▶ [Extracted information]:
--- START ---

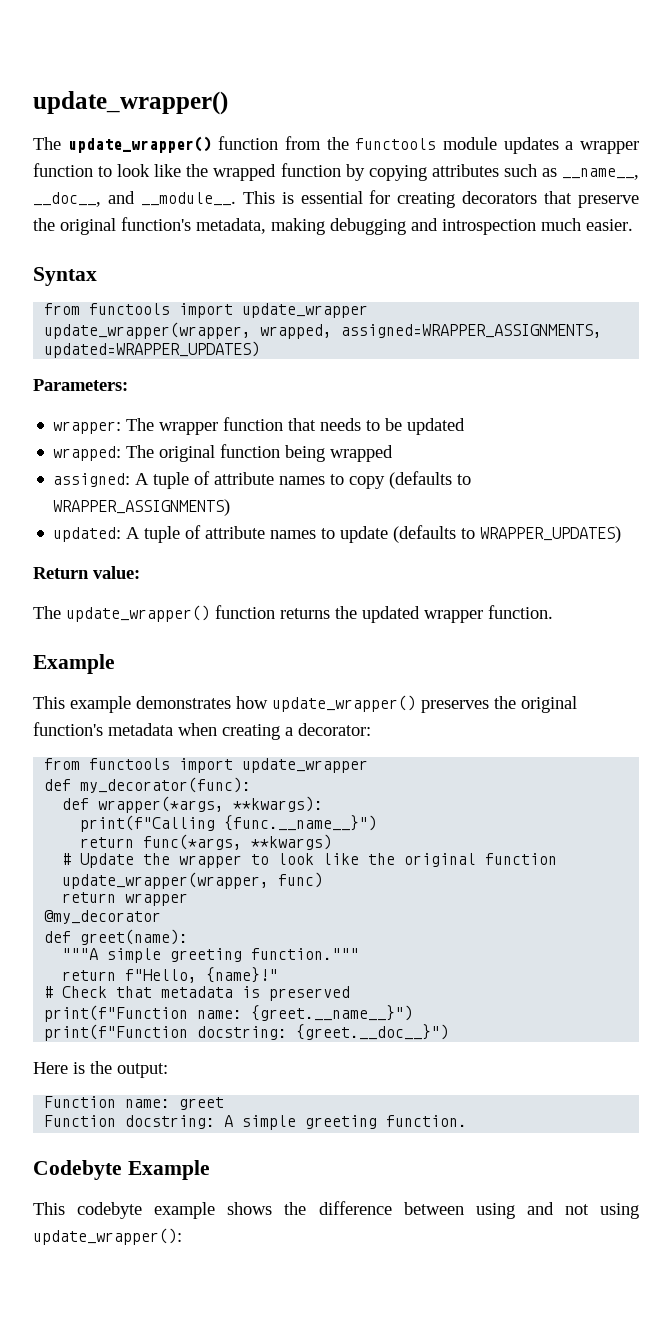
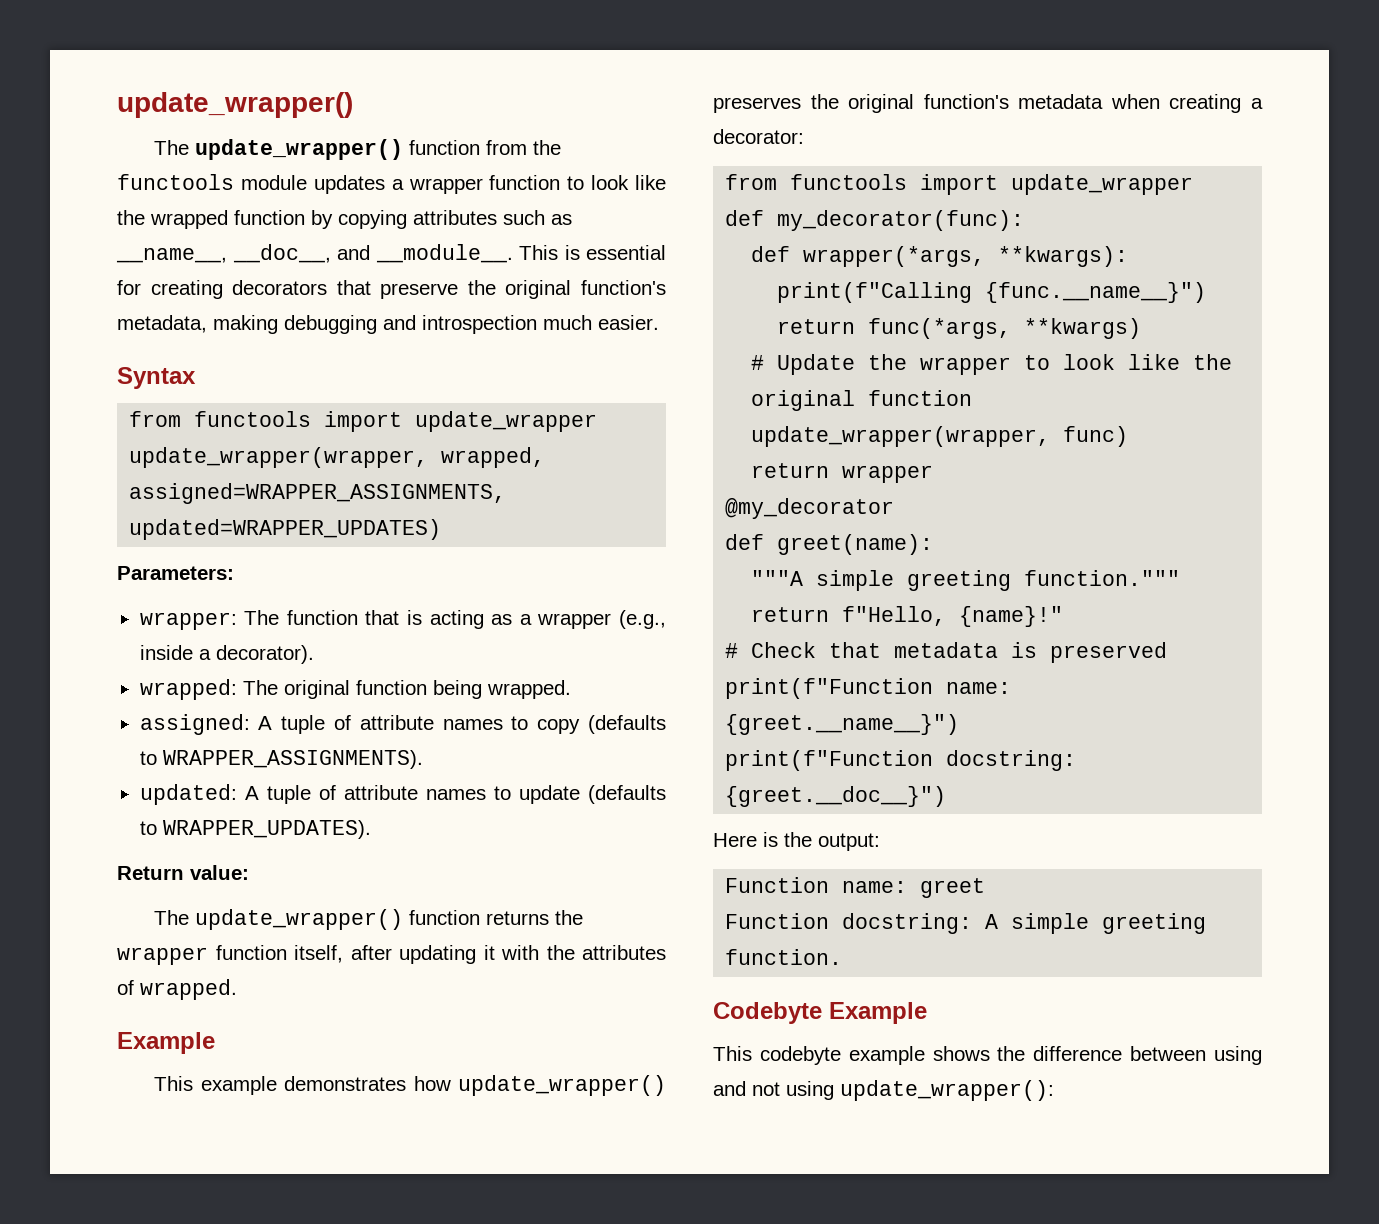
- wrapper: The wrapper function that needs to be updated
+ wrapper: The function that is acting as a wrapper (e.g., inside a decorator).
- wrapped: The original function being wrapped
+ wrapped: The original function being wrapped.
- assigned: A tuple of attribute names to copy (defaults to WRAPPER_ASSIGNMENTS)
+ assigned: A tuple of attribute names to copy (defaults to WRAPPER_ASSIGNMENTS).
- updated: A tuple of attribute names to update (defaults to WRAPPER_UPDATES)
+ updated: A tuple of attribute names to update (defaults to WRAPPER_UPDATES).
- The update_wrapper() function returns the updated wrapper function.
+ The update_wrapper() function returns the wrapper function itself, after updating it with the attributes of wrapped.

--- END ---
--- START ---

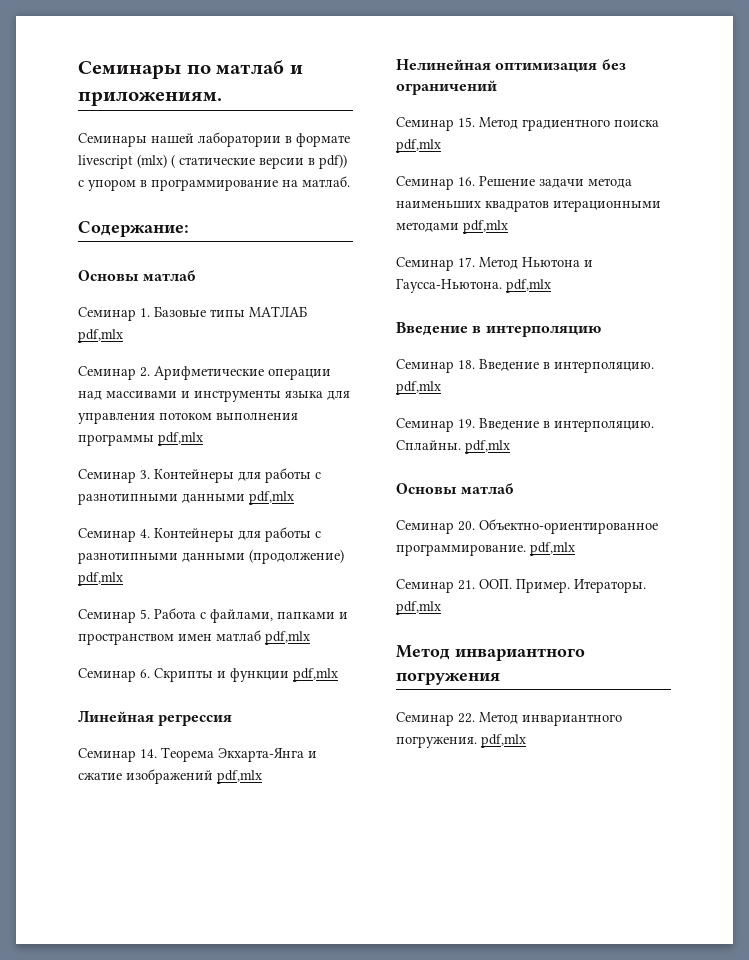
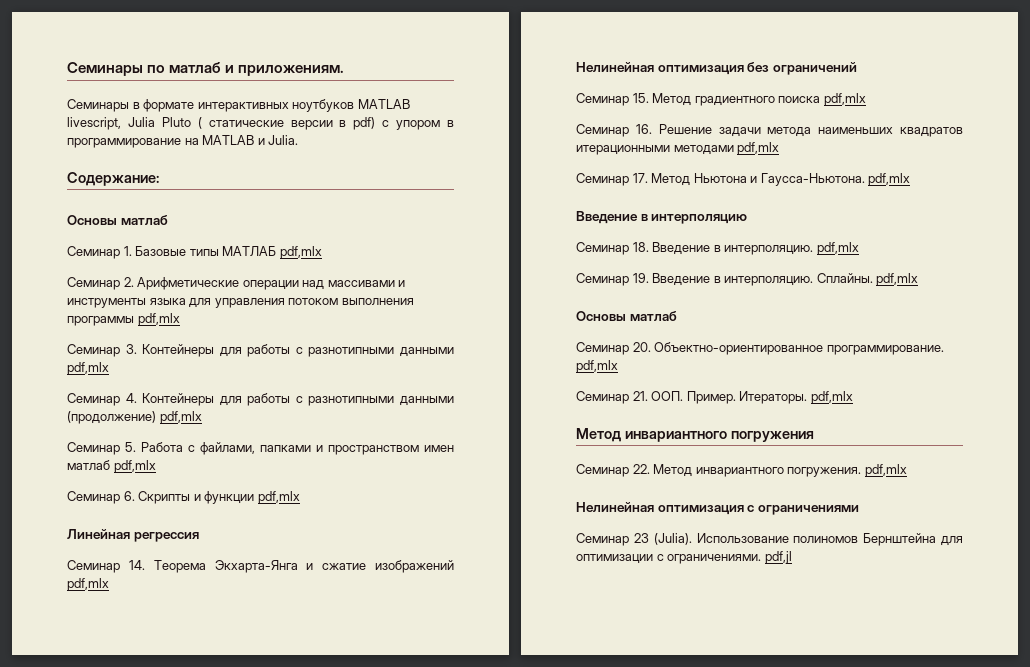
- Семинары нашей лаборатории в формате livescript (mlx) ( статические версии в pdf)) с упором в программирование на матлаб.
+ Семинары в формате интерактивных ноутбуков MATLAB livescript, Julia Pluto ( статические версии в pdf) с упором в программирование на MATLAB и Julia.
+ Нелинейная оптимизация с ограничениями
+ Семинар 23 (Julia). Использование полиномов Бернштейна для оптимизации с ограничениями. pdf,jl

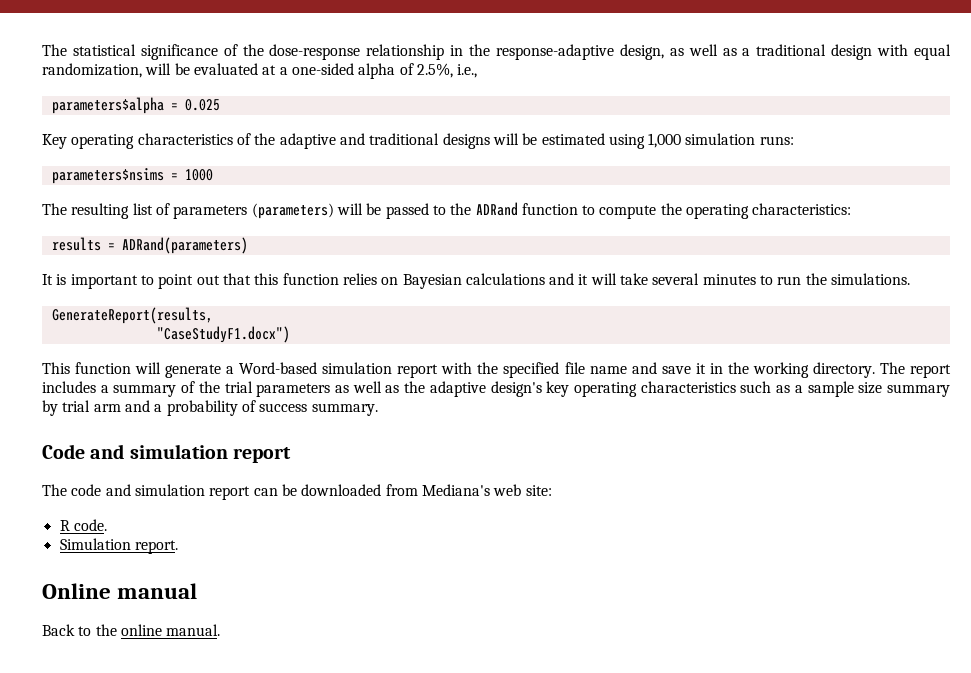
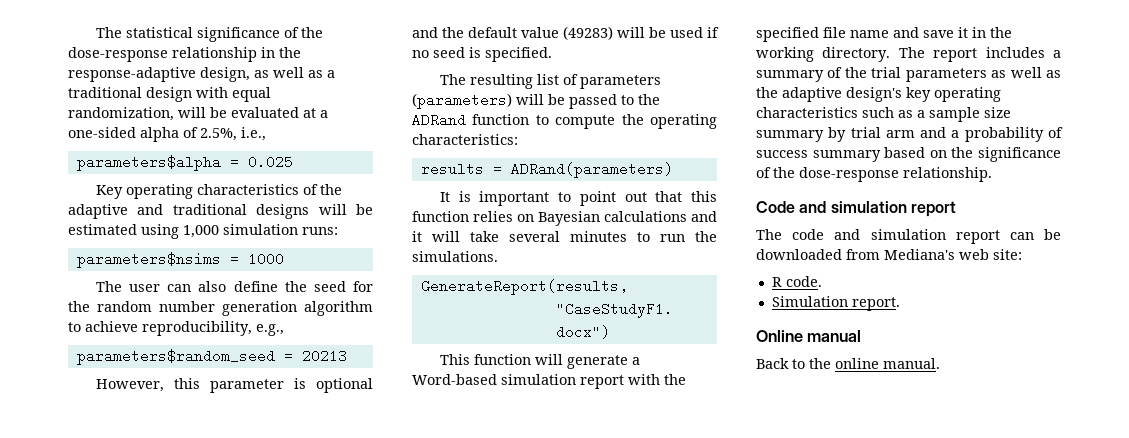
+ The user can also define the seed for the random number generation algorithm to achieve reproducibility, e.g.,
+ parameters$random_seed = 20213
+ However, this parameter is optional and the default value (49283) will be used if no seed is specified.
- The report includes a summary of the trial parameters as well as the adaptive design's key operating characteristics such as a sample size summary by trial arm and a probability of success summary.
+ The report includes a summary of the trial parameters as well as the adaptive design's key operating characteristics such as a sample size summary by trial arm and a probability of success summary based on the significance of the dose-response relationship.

--- END ---
--- START ---

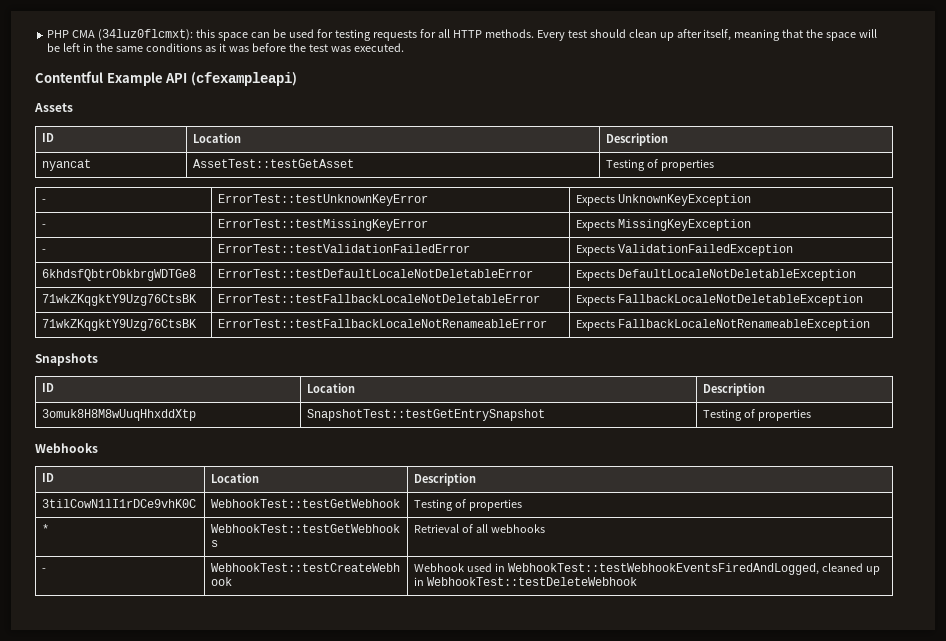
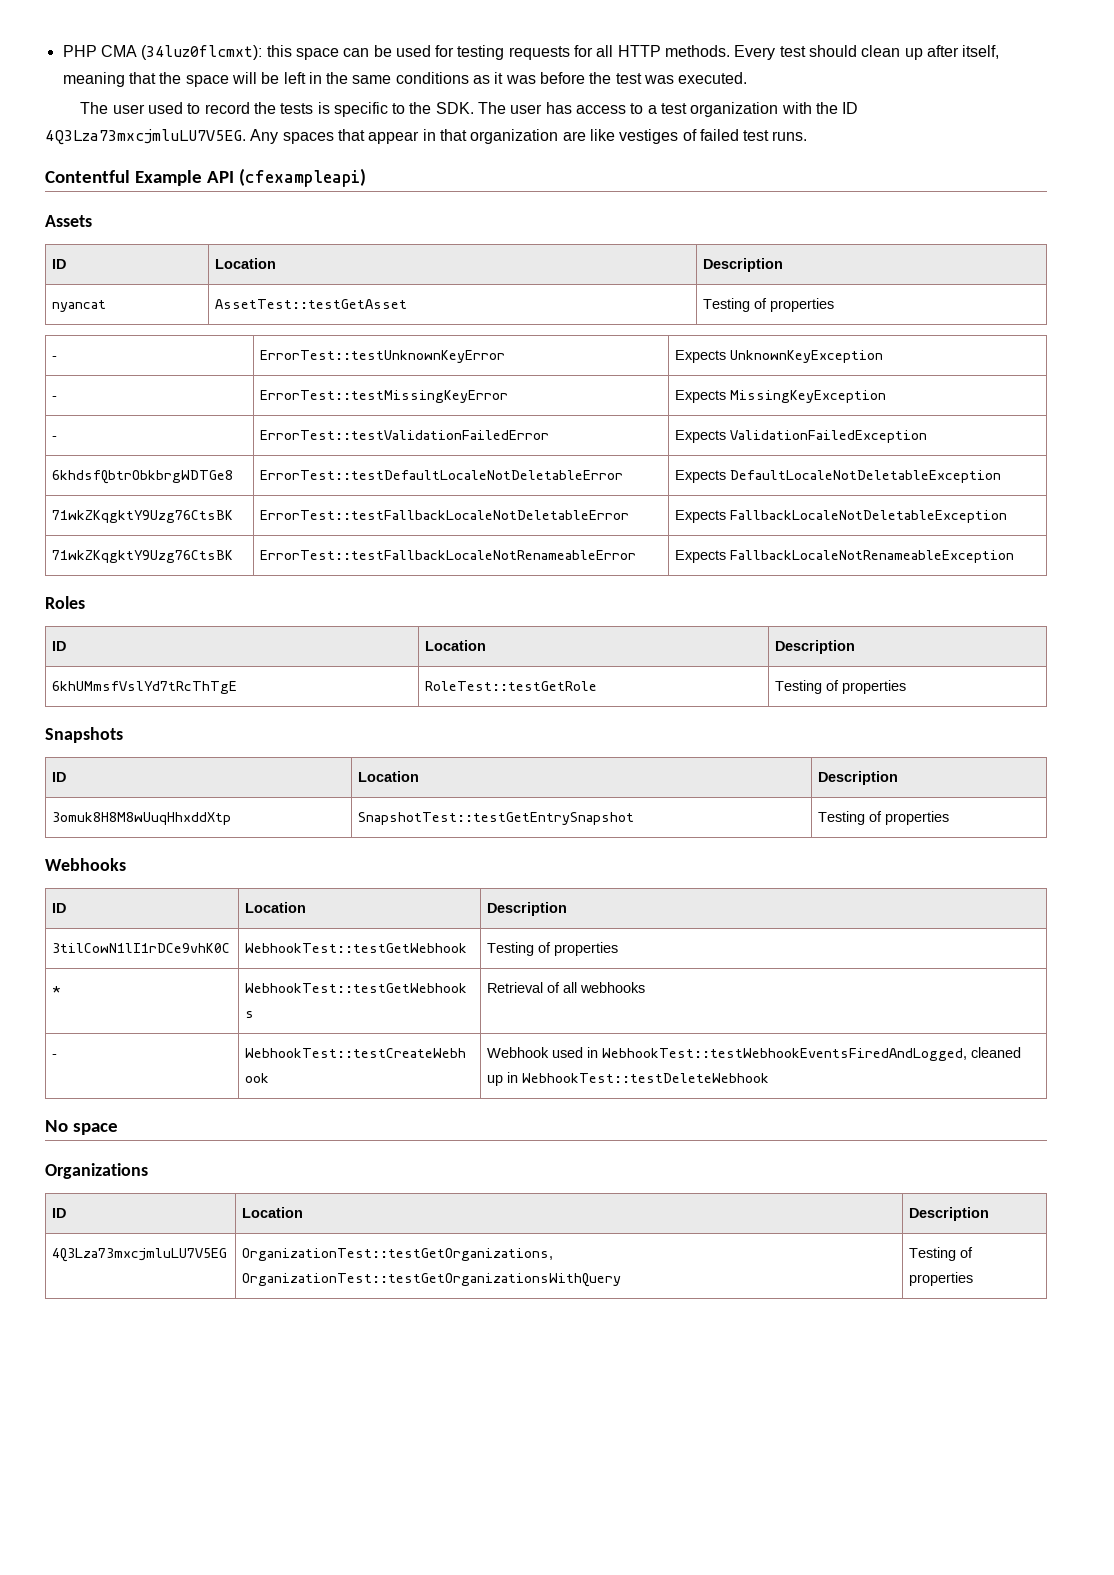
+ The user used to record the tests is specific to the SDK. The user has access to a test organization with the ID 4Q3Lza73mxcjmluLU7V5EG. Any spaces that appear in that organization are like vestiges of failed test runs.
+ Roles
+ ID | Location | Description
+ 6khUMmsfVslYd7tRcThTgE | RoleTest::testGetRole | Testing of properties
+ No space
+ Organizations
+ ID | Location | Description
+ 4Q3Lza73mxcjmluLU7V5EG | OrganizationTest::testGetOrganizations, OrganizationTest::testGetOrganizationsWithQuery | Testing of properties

--- END ---

Reproduce only the lines above, starting at the line with "- The update_wrapper()" and ending at the line with "attributes of wrapped.", exactly as written.

- The update_wrapper() function returns the updated wrapper function.
+ The update_wrapper() function returns the wrapper function itself, after updating it with the attributes of wrapped.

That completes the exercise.